Os Diretores Gerais, entretanto, estão focados no incremento da eficiência, no aumento da produtividade e na identificação de oportunidades de crescimento.

Pontos de destaque: Oportunidades estão aí – Noventa e dois por cento (92%) dos executivos entrevistados visualizam boas oportunidades geradas pela pandemia. A transformação digital está no topo, com 41% dos executivos priorizando esses esforços, entre outras mudanças positivas, como o aprimoramento das funcionalidades de e-commerce (31%), redesenho dos papéis de trabalho (29%) e adoção de novos modelos de negócios (28%).

No entanto, os entrevistados também indicaram que esses avanços em inovação, induzidos pela pandemia, foram bastante desafiadores. Os executivos ressaltaram o conturbado clima dos negócios (52%), além do sentimento de sobrecarga causado por orçamentos insuficientes e/ou burocracia excessiva (48%) entre as principais barreiras que os impedem de investir ainda mais em inovação.

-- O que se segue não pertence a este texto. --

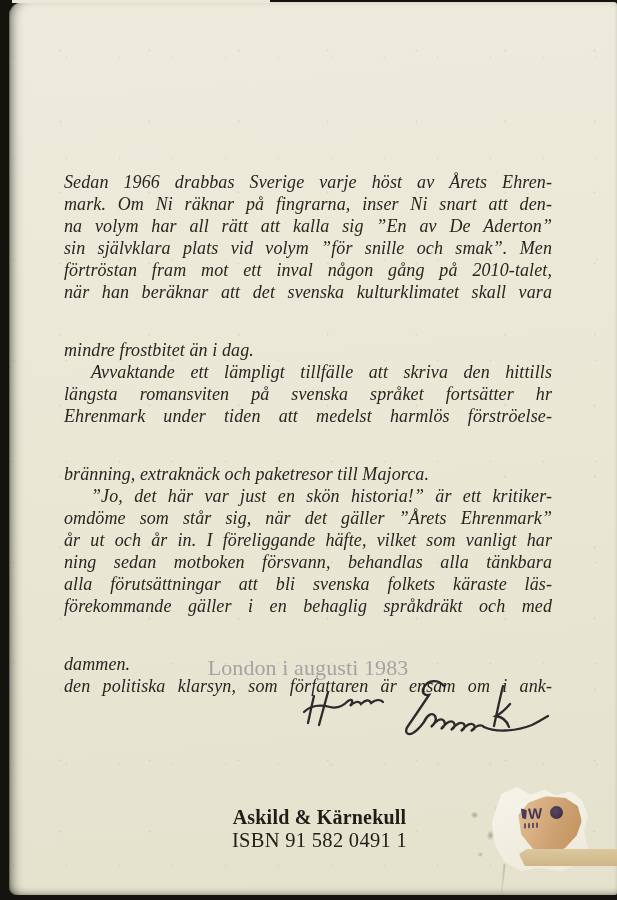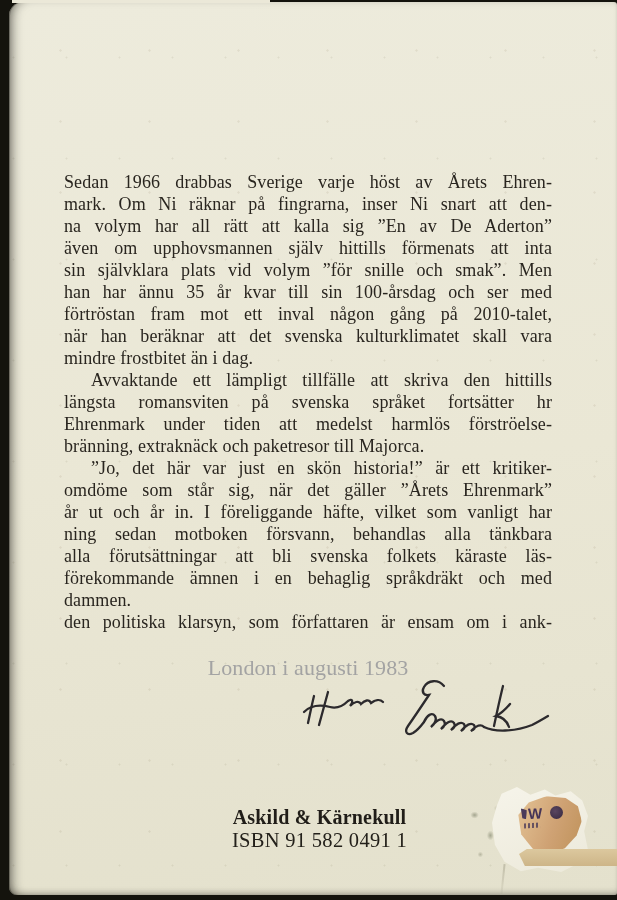--- a/index.html
+++ b/index.html
@@ -28,7 +28,7 @@
     position:absolute;left:64px;top:171px;width:488px;
     font-size:18px;line-height:22px;color:#29251f;letter-spacing:.1px;
   }
-  .line{text-align:justify;text-align-last:justify;}
+  .line{text-align:justify;text-align-last:justify;font-style:italic;}
   .line.para-last{text-align-last:left;}
   .line.indent{text-indent:27px;}
   .dateline{

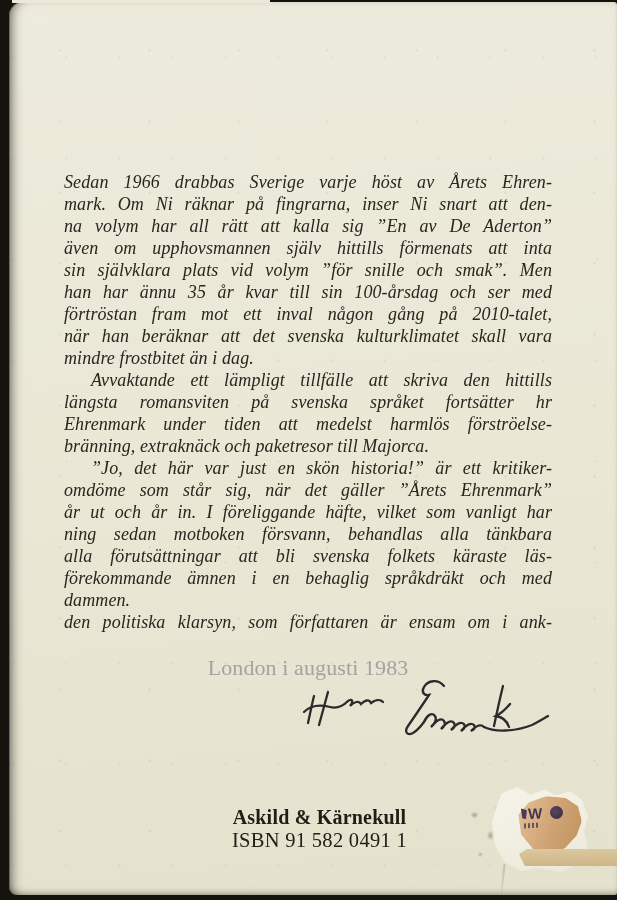--- a/index.html
+++ b/index.html
@@ -109,7 +109,6 @@
       <div class="line">Sedan 1966 drabbas Sverige varje höst av Årets Ehren-</div>
       <div class="line">mark. Om Ni räknar på fingrarna, inser Ni snart att den-</div>
       <div class="line">na volym har all rätt att kalla sig ”En av De Aderton”</div>
-      <div class="line">även om upphovsmannen själv hittills förmenats att inta</div>
       <div class="line">sin självklara plats vid volym ”för snille och smak”. Men</div>
       <div class="line">han har ännu 35 år kvar till sin 100-årsdag och ser med</div>
       <div class="line">förtröstan fram mot ett inval någon gång på 2010-talet,</div>

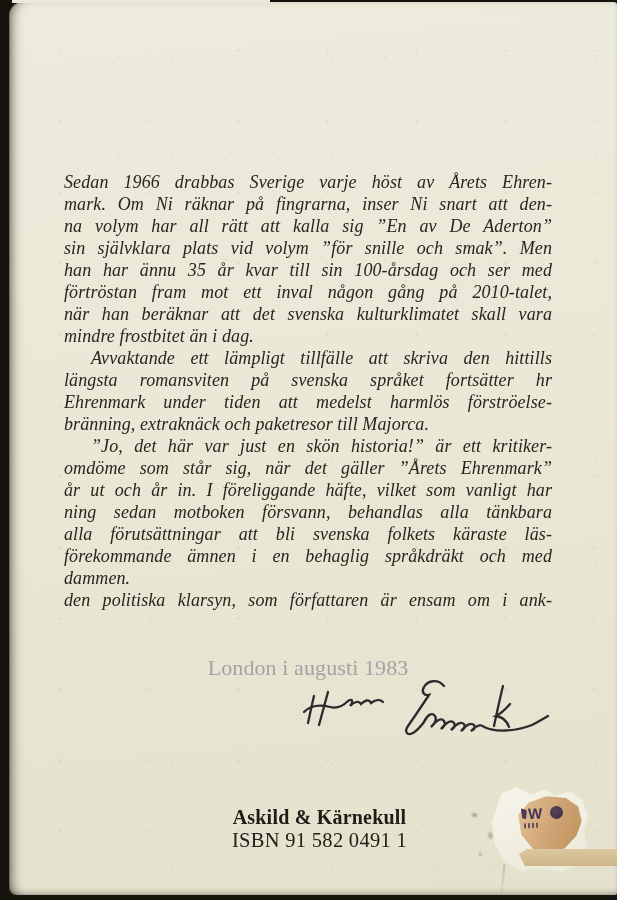--- a/index.html
+++ b/index.html
@@ -110,7 +110,6 @@
       <div class="line">mark. Om Ni räknar på fingrarna, inser Ni snart att den-</div>
       <div class="line">na volym har all rätt att kalla sig ”En av De Aderton”</div>
       <div class="line">sin självklara plats vid volym ”för snille och smak”. Men</div>
-      <div class="line">han har ännu 35 år kvar till sin 100-årsdag och ser med</div>
       <div class="line">förtröstan fram mot ett inval någon gång på 2010-talet,</div>
       <div class="line">när han beräknar att det svenska kulturklimatet skall vara</div>
       <div class="line para-last">mindre frostbitet än i dag.</div>

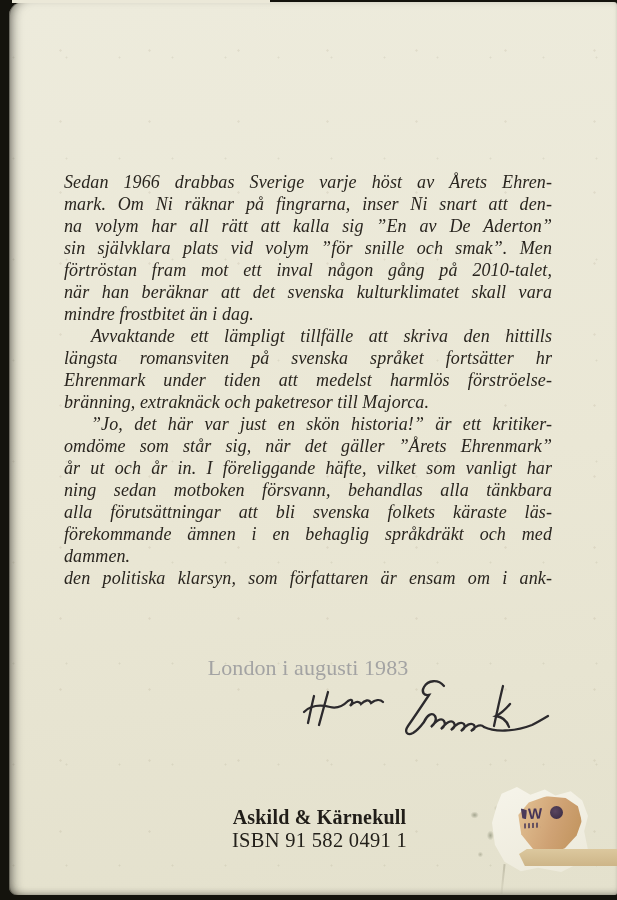--- a/index.html
+++ b/index.html
@@ -29,7 +29,7 @@
     font-size:18px;line-height:22px;color:#29251f;letter-spacing:.1px;
   }
   .line{text-align:justify;text-align-last:justify;font-style:italic;}
-  .line.para-last{text-align-last:left;}
+  .line.para-last{text-align-last:left;margin-top:36px;}
   .line.indent{text-indent:27px;}
   .dateline{
     position:absolute;left:64px;top:657px;width:488px;text-align:center;

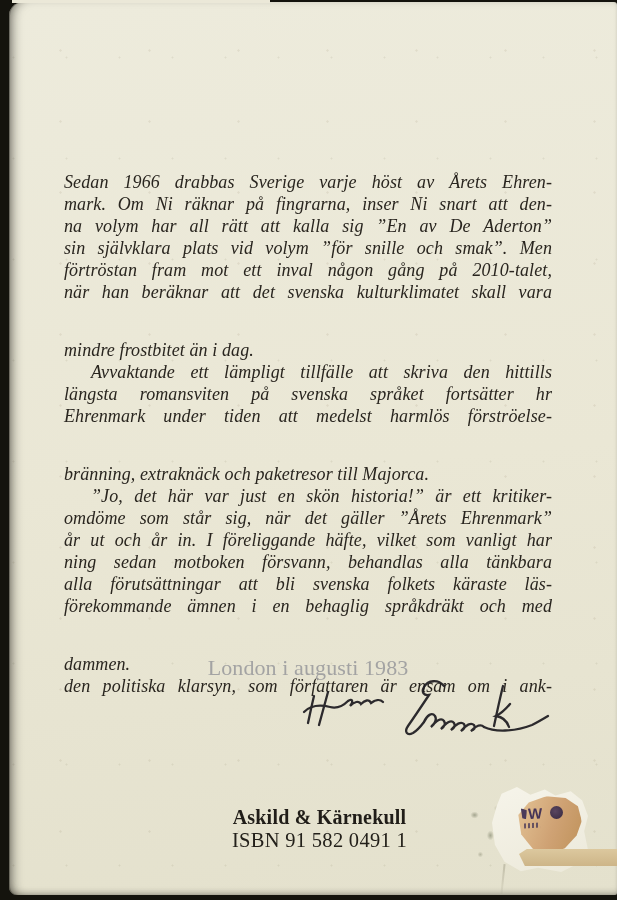--- a/index.html
+++ b/index.html
@@ -122,7 +122,7 @@
       <div class="line">år ut och år in. I föreliggande häfte, vilket som vanligt har</div>
       <div class="line">ning sedan motboken försvann, behandlas alla tänkbara</div>
       <div class="line">alla förutsättningar att bli svenska folkets käraste läs-</div>
-      <div class="line">förekommande ämnen i en behaglig språkdräkt och med</div>
+      <div class="line">förekommande gäller i en behaglig språkdräkt och med</div>
       <div class="line para-last">dammen.</div>
       <div class="line">den politiska klarsyn, som författaren är ensam om i ank-</div>
     </div>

As empresas seguem contratando – Setenta e cinco por cento (75%) das empresas entrevistadas realizaram contratações e/ou integraram remotamente uma nova equipe durante a quarentena. Entrevistas por vídeo e o encurtamento dos processos de contratação foram as mudanças no processo de recrutamento mais comuns nos últimos meses. Entre as companhias que contrataram remotamente, 88% ainda planejam contratar colaboradores, em tempo integral ou temporário, até o final de dezembro.

Entre alguns dos setores que contrataram durante a pandemia e seguem recrutando profissionais estão saúde, tecnologia, e-commerce e agronegócio. Além disso, 86% dos entrevistados indicaram que quando voltarem a contratar, seus negócios estarão mais abertos às contratações de fora de seus mercados, assim como funcionários trabalhando remotamente – evidência da importância que o home office representa para gestores e colaboradores, assim como para contratações e perspectivas de retenção de colaboradores.

A recuperação e o anseio por planos de recrutamento inteligentes e flexíveis – “Agilidade comercial, uso de novas tecnologias, planejamento efetivo e gerenciamento de riscos seguirão sendo vitais nos próximos meses para a recuperação pós-COVID-19, ressalta Fernando Mantovani, diretor geral da Robert Half. “É importante determinar quais projetos terão prioridade e conduzir uma auditoria de habilidades para verificar se os recursos disponíveis em sua equipe estão preparados e com as capacidades necessárias para atingir seus novos objetivos.

As competências essenciais para o crescimento do seu negócio podem ter mudado durante a pandemia, então o momento é estratégico para repensar papéis de trabalho, aprimorar as habilidades dos atuais profissionais e/ou considerar novas combinações de funcionários permanentes ou contratados para projetos, a fim de construir um plano de recrutamento inteligente e flexível para impulsionar sua recuperação pós-COVID-19”.